*GOAL OF THE EXERCISE*: Output each record exactly as given. Leave out every picture.

# # # # #

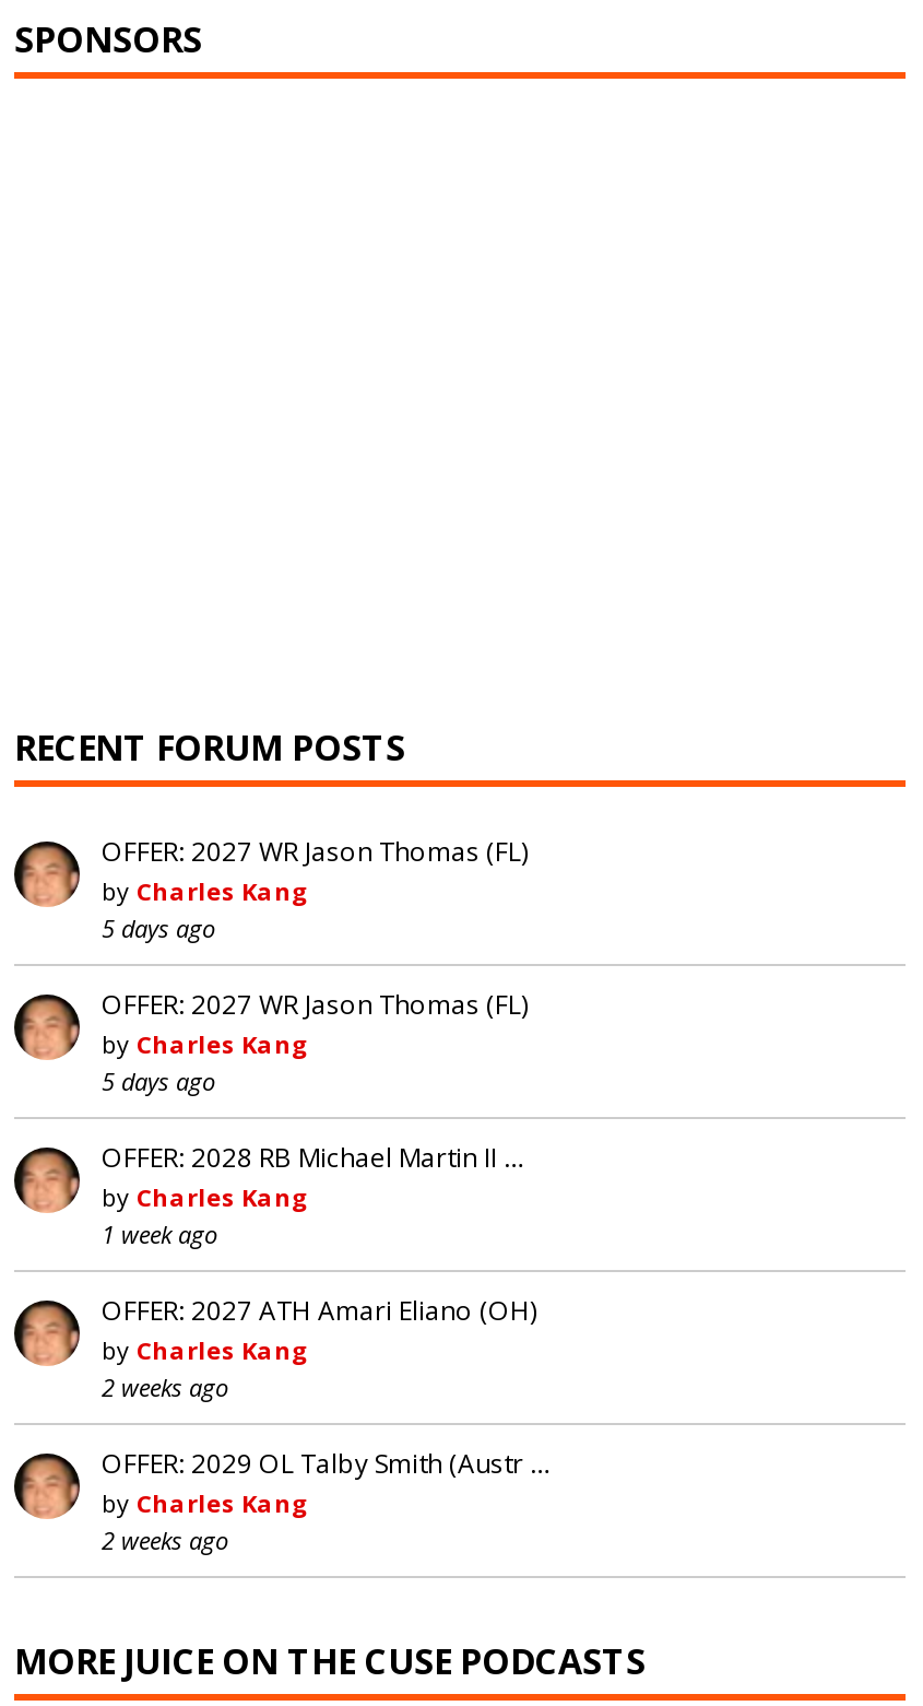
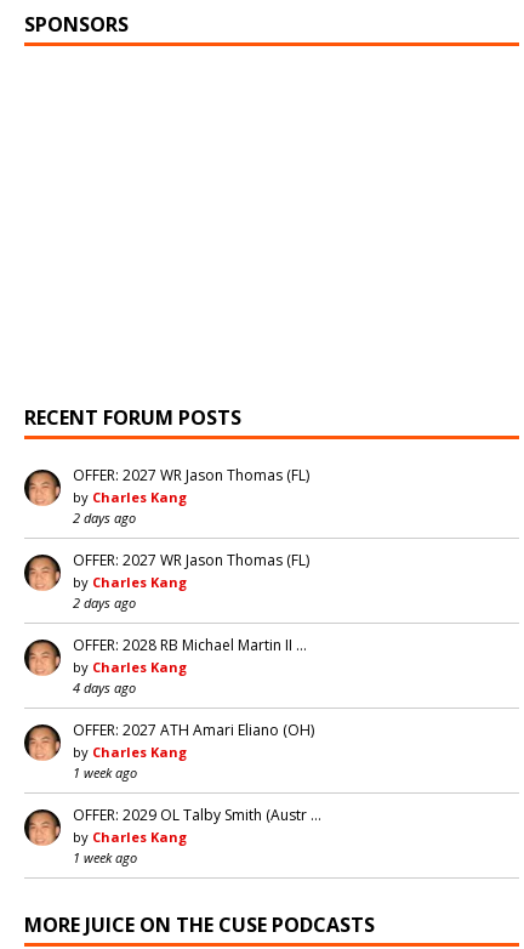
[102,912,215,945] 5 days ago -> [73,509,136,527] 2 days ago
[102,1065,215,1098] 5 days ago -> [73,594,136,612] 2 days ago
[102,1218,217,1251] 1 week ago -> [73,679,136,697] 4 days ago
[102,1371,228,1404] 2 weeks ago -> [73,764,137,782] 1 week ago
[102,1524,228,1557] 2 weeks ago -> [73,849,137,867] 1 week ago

# # # # #

*RESPONSE FOR THIS EXERCISE*:
[102,912,215,945] 5 days ago -> [73,509,136,527] 2 days ago
[102,1065,215,1098] 5 days ago -> [73,594,136,612] 2 days ago
[102,1218,217,1251] 1 week ago -> [73,679,136,697] 4 days ago
[102,1371,228,1404] 2 weeks ago -> [73,764,137,782] 1 week ago
[102,1524,228,1557] 2 weeks ago -> [73,849,137,867] 1 week ago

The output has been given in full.